The third criterion that may be used to assess the kind of adjustments elderly people make is the degree and extent of change in personality. It is popularly believed that all old people, regardless of their younger personality patterns, develop into ogrelike creatures who are mean, stingy, quarrelsome, demanding, selfish, self-centered, egotistical, and generally impossible to live with. Furthermore, it is popularly believed that if old people live long enough, their personalities will become childlike in the closing years of life – “senile” – requiring that they be treated like children.
As long ago as Plato’s time, it was recognized that the personality pattern, prior to old age, influenced people’s reactions to old age. This, in turn, determined how much change will take place in their personalities when they become old. This point of view has now been substantiated by modern studies of personality which emphasize that although changes in personality do occur, they are quantitative rather than qualitative. This means that the fundamental pattern of personality, set earlier in life, becomes more set with advancing age.
Although the elderly may, for example, become more rigid in their thinking, more conservative in their actions, more prejudiced in their attitudes toward others, and more self-centered, these are not new traits that developed as they aged. Instead, they are exaggerations of lifelong traits that have become more pronounced with the pressures of old age. When pressures are too severe to adjust to and personality breakdowns occur, there is still evidence that the predominant traits, developed earlier, will be dominant in the pattern the breakdown takes.

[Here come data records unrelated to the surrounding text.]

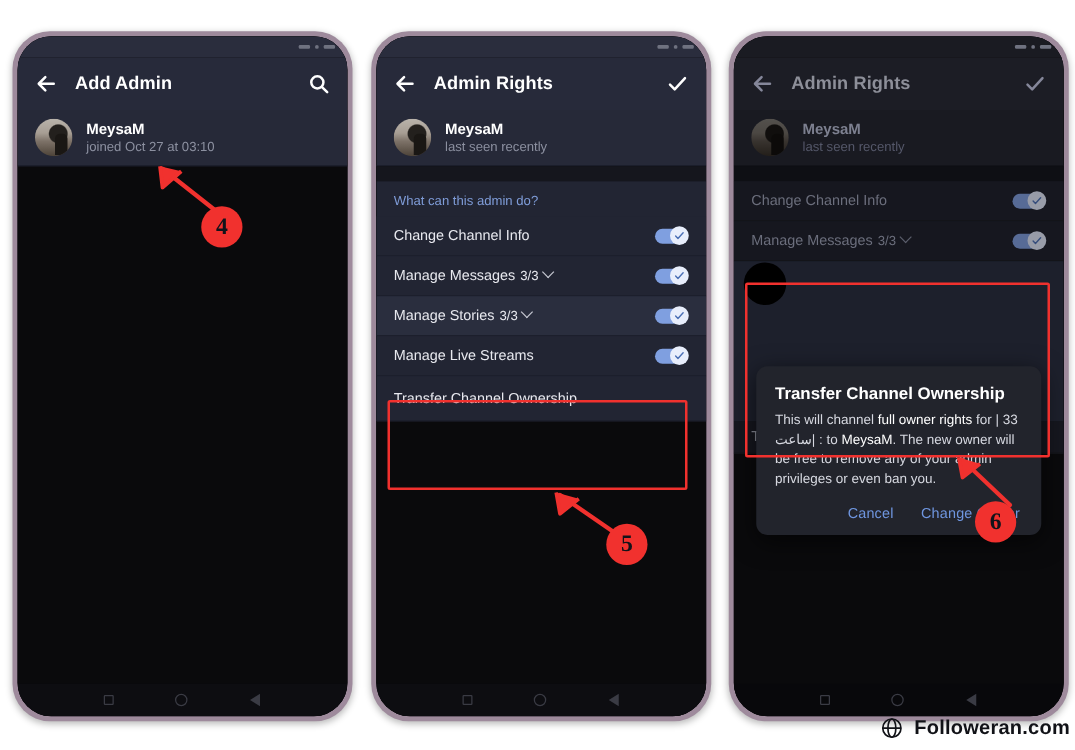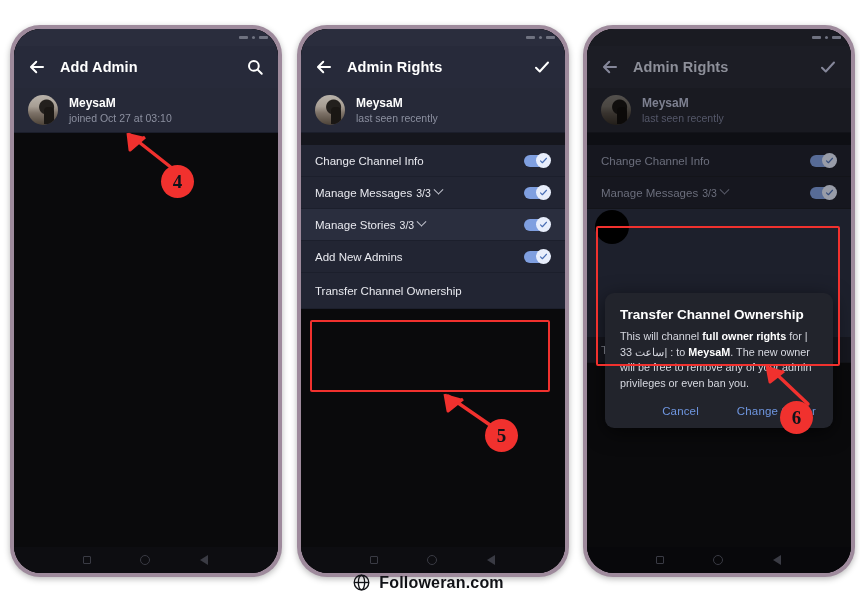--- a/index.html
+++ b/index.html
@@ -170,26 +170,26 @@
     padding: 14px 15px 9px 15px;
     box-shadow: 0 5px 20px rgba(0,0,0,.6);
   }
   .dialog-title {
     color: #ffffff; font-size: 13.5px; font-weight: bold;
     margin-bottom: 7px;
   }
   .dialog-body {
     color: #d6d8e0; font-size: 10.8px; line-height: 1.45;
   }
-  .dialog-body b { color: #ffffff; font-weight: bold; }
+  .dialog-body b { color: #ffffff; font-weight: normal; }
   .dialog-actions {
     display: flex; justify-content: flex-end; gap: 22px;
     padding: 13px 2px 2px 2px;
   }
-  .dlg-btn { color: #6f96e0; font-size: 11.5px; font-weight: normal; letter-spacing:.15px;margin-left:16px; }
+  .dlg-btn { color: #6f96e0; font-size: 11.5px; font-weight: normal; letter-spacing:.15px; }
 
   
   .anno-box {
     position: absolute;
     border: 2px solid #f1312e;
     border-radius: 2px;
     pointer-events: none;
   }
   .badge {
     position: absolute;
@@ -198,21 +198,21 @@
     color: #12131a;
     font-size: 19px; font-weight: bold;
     display: flex; align-items: center; justify-content: center;
     font-family: "Liberation Serif", serif;
   }
   .arrow { position: absolute; pointer-events: none; }
 
   
   .watermark {
     position: absolute; left: 0; right: 0; bottom: 8px;
-    display: flex; align-items: center; justify-content: center; gap: 8px; margin-top: 22px;
+    display: flex; align-items: center; justify-content: flex-end; gap: 8px; margin-top: 22px;
   }
   .wm-text { font-size: 16px; font-weight: bold; color: #111217; letter-spacing: .2px; }
 </style>
 </head>
 <body>
 
 <div class="stage">
 
   <div class="phone" id="phone1">
     <div class="phone-inner">
@@ -282,20 +282,21 @@
             <div class="avatar"></div>
             <div>
               <div class="contact-name">MeysaM</div>
               <div class="contact-sub">last seen recently</div>
             </div>
           </div>
 
           <div class="gap"></div>
 
           <div class="list">
+            <div class="qhead">What can this admin do?</div>
 
             <div class="row">
               <span class="row-label">Change Channel Info</span>
               <span class="toggle">
                 <span class="track"></span>
                 <span class="knob">
                     <svg viewBox="0 0 24 24" fill="none" stroke="#4a6fb5" stroke-width="3" stroke-linecap="round" stroke-linejoin="round">
                       <polyline points="4,13 9,18 20,6"></polyline>
                     </svg>
                   </span>
@@ -328,32 +329,32 @@
                 <span class="track"></span>
                 <span class="knob">
                     <svg viewBox="0 0 24 24" fill="none" stroke="#4a6fb5" stroke-width="3" stroke-linecap="round" stroke-linejoin="round">
                       <polyline points="4,13 9,18 20,6"></polyline>
                     </svg>
                   </span>
               </span>
             </div>
 
 
-
             <div class="row">
-              <span class="row-label">Add New Admins</span>
+              <span class="row-label">Manage Live Streams</span>
               <span class="toggle">
                 <span class="track"></span>
                 <span class="knob">
                     <svg viewBox="0 0 24 24" fill="none" stroke="#4a6fb5" stroke-width="3" stroke-linecap="round" stroke-linejoin="round">
                       <polyline points="4,13 9,18 20,6"></polyline>
                     </svg>
                   </span>
               </span>
             </div>
+
 
             <div class="row" style="height:36px">
               <span class="row-label">Transfer Channel Ownership</span>
             </div>
           </div>
 
           <div class="blackfill" style="background:#16171d"></div>
         </div>
 
         <div class="navbar">

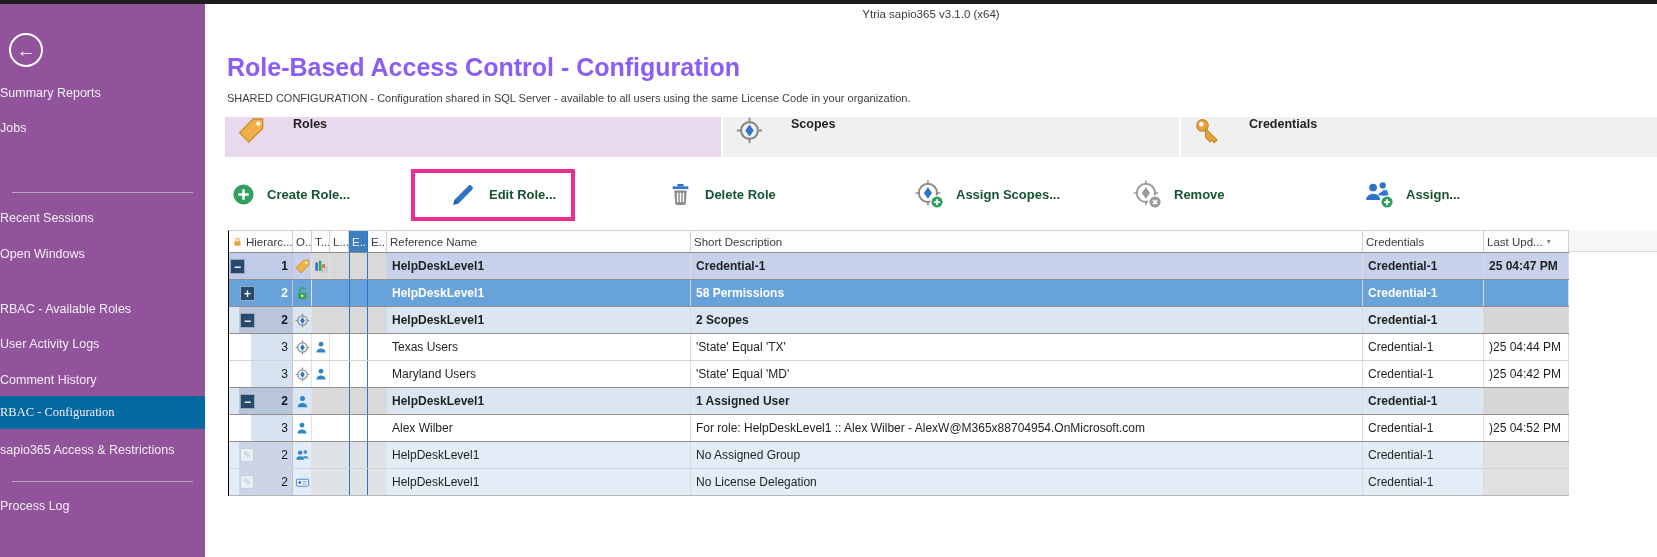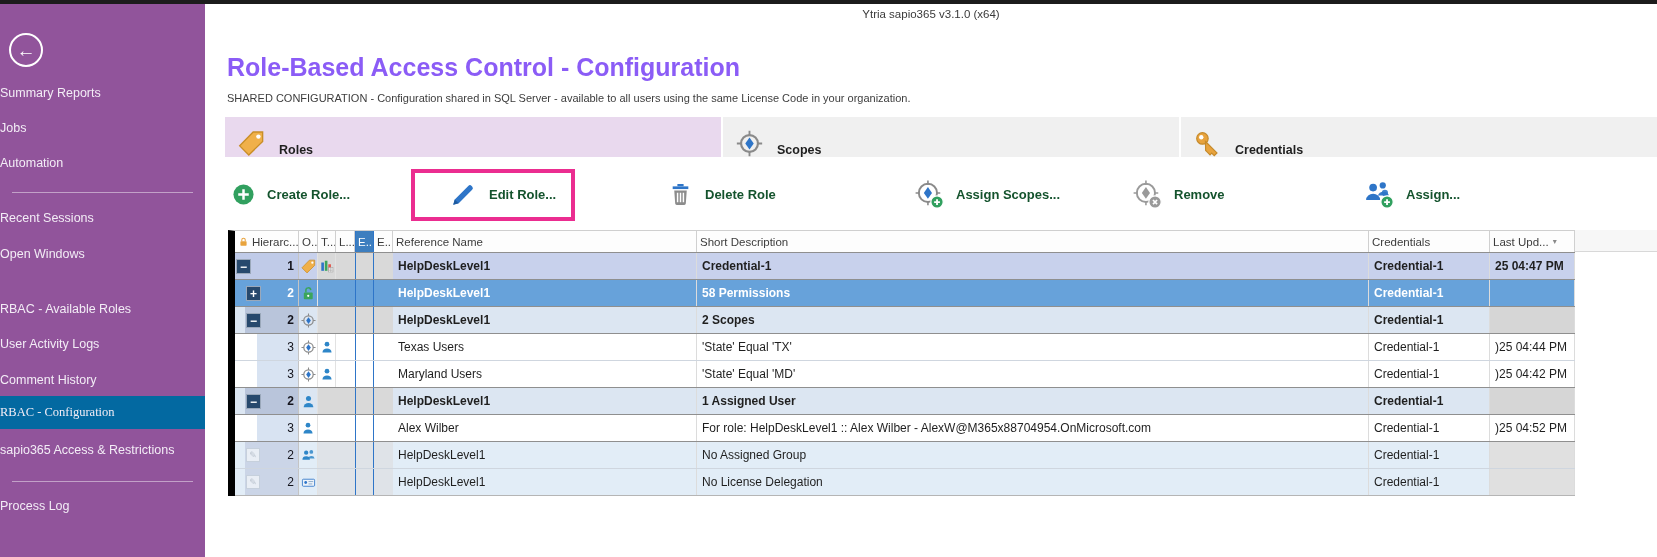--- a/index.html
+++ b/index.html
@@ -14,30 +14,30 @@
   .sb-item{position:absolute;left:0;width:205px;height:33px;line-height:33px;
            box-sizing:border-box;color:#f3edf6;font-size:12.5px;cursor:default;}
   .sb-item.active{background:#0369a1;font-family:Liberation Serif, serif;}
   .sb-div{position:absolute;left:12px;width:181px;height:1px;background:rgba(255,255,255,0.45);}
   #backbtn{position:absolute;left:9px;top:29px;width:34px;height:34px;border:2px solid #fff;
            border-radius:50%;color:#fff;text-align:center;line-height:32px;font-size:19px;box-sizing:border-box;}
   
   #pagetitle{position:absolute;left:227px;top:53px;font-size:25px;font-weight:700;color:#8b5cf6;}
   #pagesub{position:absolute;left:227px;top:92px;font-size:11px;color:#3d3d3d;}
   
-  .tab{position:absolute;top:117px;height:40px;display:flex;align-items:flex-end;gap:14px;
+  .tab{position:absolute;top:117px;height:40px;display:flex;align-items:flex-start;gap:28px;
        padding-left:13px;box-sizing:border-box;font-size:12.5px;font-weight:bold;color:#1f1f1f;}
   .tab .ticon{display:inline-flex;width:27px;height:27px;}
   
   .tbtn{position:absolute;top:170px;height:48px;display:flex;align-items:center;gap:12px;
         font-size:13px;font-weight:bold;color:#14532d;}
   #editbox{position:absolute;left:411px;top:169px;width:164px;height:52px;
            border:4px solid #EB2D90;box-sizing:border-box;pointer-events:none;z-index:5;}
   
-  #grid{position:absolute;left:228px;top:230px;width:1340px;border-left:7px solid #000000;
+  #grid{position:absolute;left:228px;top:230px;width:1340px;border-left:1px solid #000000;
         border-top:1px solid #cfcfcf;box-sizing:content-box;font-size:12px;}
   .trow{display:grid;grid-template-columns:64px 19px 18px 19px 19px 19px 304px 672px 121px 85px;
         height:26px;border-bottom:1px solid #cfd6df;}
   #ghead.trow{height:21px;background:#fdfdfd;border-bottom:1px solid #8f8f8f;font-size:11.5px;color:#3c3c3c;}
   .trow.sepd{border-bottom:1px solid #8f8f8f;}
   .trow.sepm{border-bottom:1px solid #b5b5b5;}
   .c{position:relative;display:flex;align-items:center;overflow:hidden;box-sizing:border-box;white-space:nowrap;}
   .hc{border-right:1px solid #d0d0d0;padding-left:3px;}
   .c.hier{border-right:1px solid #c4c4c4;}
   .c.ico{justify-content:center;border-right:1px solid #e2e2e2;}
@@ -75,21 +75,20 @@
 <body>
 
 <div id="app">
   <div id="topbar"></div>
   <div id="wintitle">Ytria sapio365 v3.1.0 (x64)</div>
 
   <div id="sidebar">
     <div id="backbtn">←</div>
     <div class="sb-item" style="top:73px">Summary Reports</div>
     <div class="sb-item" style="top:108px">Jobs</div>
-    <div class="sb-item" style="top:143px">Automation</div>
     <div class="sb-div" style="top:188px"></div>
     <div class="sb-item" style="top:198px">Recent Sessions</div>
     <div class="sb-item" style="top:234px">Open Windows</div>
     <div class="sb-item" style="top:289px">RBAC - Available Roles</div>
     <div class="sb-item" style="top:324px">User Activity Logs</div>
     <div class="sb-item" style="top:360px">Comment History</div>
     <div class="sb-item active" style="top:392px">RBAC - Configuration</div>
     <div class="sb-item" style="top:430px">sapio365 Access &amp; Restrictions</div>
     <div class="sb-div" style="top:477px"></div>
     <div class="sb-item" style="top:486px">Process Log</div>

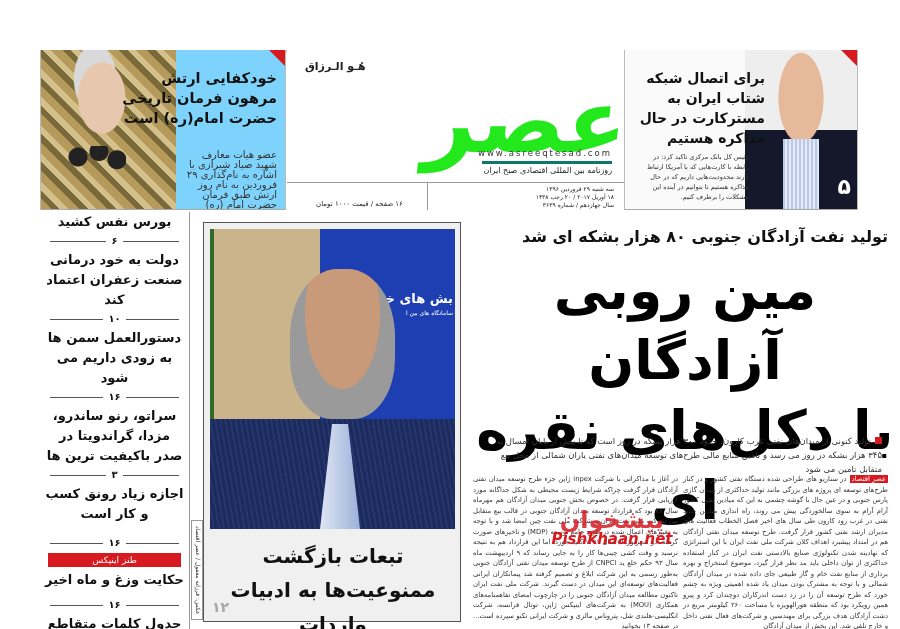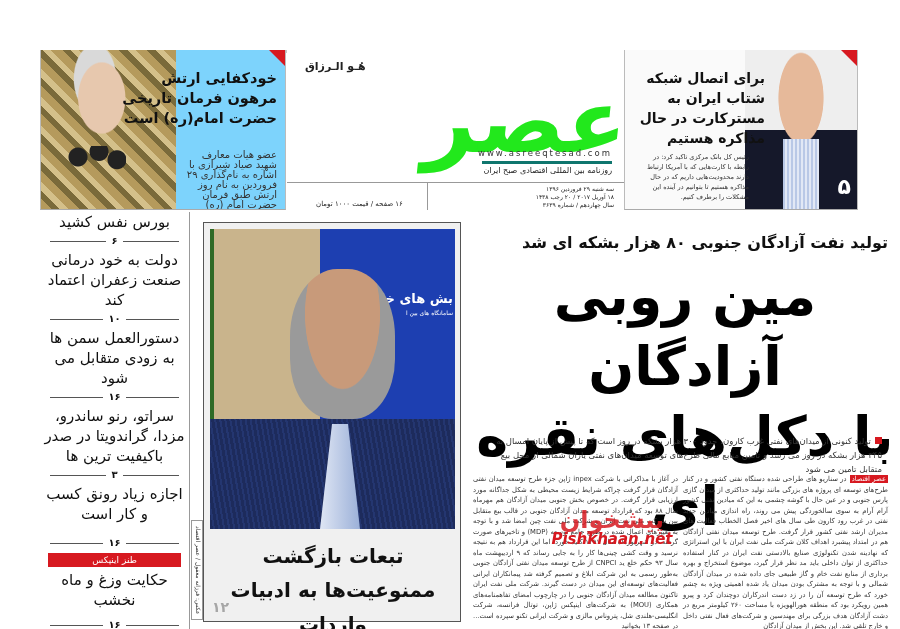--- a/index.html
+++ b/index.html
@@ -44,21 +44,21 @@
                 linear-gradient(180deg, #eeeeee 0 50%, #15182a 50%); }
   #teaser-right .shirt { position: absolute; right: 38px; bottom: 0; width: 36px; height: 70px; background: repeating-linear-gradient(90deg, #b9c8e6 0 2px, #e2e8f5 2px 4px); }
   #teaser-right .badge { position: absolute; right: 6px; bottom: 10px; font-size: 22px; font-weight: bold; color: #fff; }
   #teaser-right .headline { position: absolute; left: 10px; top: 18px; width: 130px; text-align: right; direction: rtl;
     font-weight: bold; font-size: 14px; line-height: 20px; }
   #teaser-right .body { position: absolute; left: 14px; top: 102px; width: 110px; text-align: right; direction: rtl;
     font-size: 6.5px; line-height: 10px; color: #333; }
 
   
   #index-col { position: absolute; left: 40px; top: 212px; width: 150px; height: 417px; border-right: 1px solid #999; direction: rtl; text-align: center; }
-  .idx-item { font-weight: normal; font-size: 15px; line-height: 20px; color: #111; padding: 0 4px; }
+  .idx-item { font-weight: bold; font-size: 13px; line-height: 20px; color: #111; padding: 0 4px; }
   .idx-page { position: relative; height: 14px; margin: 2px 10px; font-weight: bold; font-size: 10px; line-height: 14px; }
   .idx-page::before { content: ""; position: absolute; left: 0; right: 0; top: 7px; height: 1px; background: #555; }
   .idx-page span { position: relative; background: #fff; padding: 0 5px; }
   .idx-tag { margin: 3px 8px; background: #d71920; color: #fff; font-size: 9px; line-height: 14px; }
 
   
   #photo-story { position: absolute; left: 203px; top: 222px; width: 258px; height: 400px; border: 1px solid #555; background: #f0f0f0; }
   #photo-story .pic { position: absolute; left: 6px; top: 6px; width: 245px; height: 300px; overflow: hidden;
     background: linear-gradient(90deg, #2f6a26 0 4px, #c9b48c 4px 45%, #1d3fb1 45% 100%); }
   #photo-story .banner-text { position: absolute; right: 2px; top: 62px; color: #fff; font-weight: bold; font-size: 13px; direction: rtl; }
@@ -68,21 +68,21 @@
   #photo-story .suit { position: absolute; left: 0; bottom: 0; width: 245px; height: 110px;
     background: repeating-linear-gradient(80deg, #1d2b5c 0 3px, #243670 3px 5px); }
   #photo-story .tie { position: absolute; left: 110px; bottom: 0; width: 40px; height: 105px; background: linear-gradient(90deg, #dfe6f4, #9bb0d8); clip-path: polygon(30% 0, 70% 0, 100% 100%, 0 100%); }
   #photo-story .headline { position: absolute; left: 10px; right: 8px; top: 316px; direction: rtl; text-align: center;
     font-weight: bold; font-size: 20px; line-height: 34px; color: #111; }
   #photo-story .page-ref { position: absolute; left: 8px; bottom: 6px; font-size: 14px; font-weight: bold; color: #a6a6a6; }
   .vertical-caption { position: absolute; left: 191px; top: 520px; width: 12px; height: 100px; writing-mode: vertical-rl; font-size: 6px; color: #333; border: 1px solid #999; text-align: center; }
 
   
   #lead { position: absolute; left: 470px; top: 222px; width: 430px; height: 407px; direction: rtl; }
-  .kicker { text-align: center; font-weight: bold; font-size: 16px; line-height: 26px; margin-top: 8px; padding-left: 40px; }
+  .kicker { text-align: center; font-weight: bold; font-size: 16px; line-height: 26px; margin-top: 2px; padding-left: 40px; }
   .lead-headline { text-align: center; font-weight: bold; font-size: 54px; line-height: 70px; letter-spacing: -1px; padding-left: 0; color: #000; margin-top: 6px; }
   .lead-summary { position: absolute; right: 18px; top: 212px; width: 392px; font-size: 8.5px; line-height: 14px; text-align: right; color: #333; }
   .lead-summary .bullet { display: inline-block; width: 7px; height: 7px; background: #d71920; margin-left: 4px; }
   .col { position: absolute; top: 252px; width: 205px; font-size: 6.8px; line-height: 10.5px; text-align: justify; color: #333; }
   .col-right { right: 12px; }
   .col-left { right: 222px; }
   .col .tag { background: #d71920; color: #fff; padding: 0 2px; margin-left: 3px; }
   .watermark { position: absolute; left: 531px; top: 506px; width: 130px; text-align: center; color: #d71920; font-weight: bold; margin-left: 16px; }
   .watermark .fa { font-size: 24px; opacity: .85; direction: rtl; }
   .watermark .en { font-size: 15px; font-style: italic; margin-top: -4px; }
@@ -122,28 +122,28 @@
   <div class="headline">برای اتصال شبکه شتاب ایران به مسترکارت در حال مذاکره هستیم</div>
   <div class="body">رئیس کل بانک مرکزی تاکید کرد: در رابطه با کارت‌هایی که با آمریکا ارتباط دارند محدودیت‌هایی داریم که در حال مذاکره هستیم تا بتوانیم در آینده این مشکلات را برطرف کنیم.</div>
   <div class="corner"></div>
 </div>
 
 <div id="index-col">
   <div class="idx-item">بورس نفس کشید</div>
   <div class="idx-page"><span>۶</span></div>
   <div class="idx-item">دولت به خود درمانی صنعت زعفران اعتماد کند</div>
   <div class="idx-page"><span>۱۰</span></div>
-  <div class="idx-item">دستورالعمل سمن ها به زودی متقابل می شود</div>
+  <div class="idx-item">دستورالعمل سمن ها به زودی داریم می شود</div>
   <div class="idx-page"><span>۱۶</span></div>
   <div class="idx-item">سراتو، رنو ساندرو، مزدا، گراندویتا در صدر باکیفیت ترین ها</div>
   <div class="idx-page"><span>۳</span></div>
   <div class="idx-item">اجازه زیاد رونق کسب و کار است</div>
   <div class="idx-page" style="margin-top:12px"><span>۱۶</span></div>
   <div class="idx-tag">طنز اینپکس</div>
-  <div class="idx-item">حکایت وزغ و ماه نخشب</div>
+  <div class="idx-item">حکایت وزغ و ماه اخیر</div>
   <div class="idx-page" style="margin-top:8px"><span>۱۶</span></div>
   <div class="idx-item">جدول کلمات متقاطع بورسی شماره ۴۱۱</div>
 
 </div>
 
 <div class="vertical-caption">عکس: فرزانه معقول / عصر اقتصاد</div>
 
 <div id="photo-story">
   <div class="pic">
     <div class="banner-text">بش های خلیج</div>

Causes of Personality Changes
Changes in personality in old age come from changes in the core of the personality pattern, the self-concept. How much this self-concept will change and in what direction the change occurs determines the quality and quantity of change in the personality pattern.
Changes in the self-concept are due mainly to subjective awareness of aging on the part of the elderly. This is often accentuated by their acceptance of the cultural stereotype of old age and by their recognition of social attitudes toward them and the treatment they receive from members of the social group because of their age.
When the elderly become aware of the physical and psychological changes that are taking place within them, they begin to think of themselves as “old.” As result, they are likely to think and behave as old people are supposed to. In time, they develop personality patterns that conform to social expectations.
The treatment the elderly receive from members of the social group because of their age also contributes to changes in their self-concepts. Because this treatment tends to be unfavourable, the effect on the self-concepts of the elderly likewise tends to be unfavourable.
In spite of the fact that the number of old people is increasing rapidly, they still constitute a “minority group” in our culture. They suffer from subordination to the younger members of society, and they are discriminated against and made to feel unwanted, as all minority-group members are. Because of their minority-group status, many old people develop personality traits that are typical of members of minority groups, such as hypersensitivity, self-hatred, feelings of insecurity and uncertainty, quarrelsomeness, apathy, regression, introversion, anxiety, overdependency, and defensiveness.
It is important to recognize that not all older people develop “minority-group” personality patterns. Even those who do develop such patterns do not develop all the traits characteristic of such patterns or in equal strength. Personality differences occur in old age as in every other period of life. However, those who are institutionalized, especially when against their wishes, have poorer attitudes toward themselves and more marked characteristics of the minority-group personality than those who live outside institutions.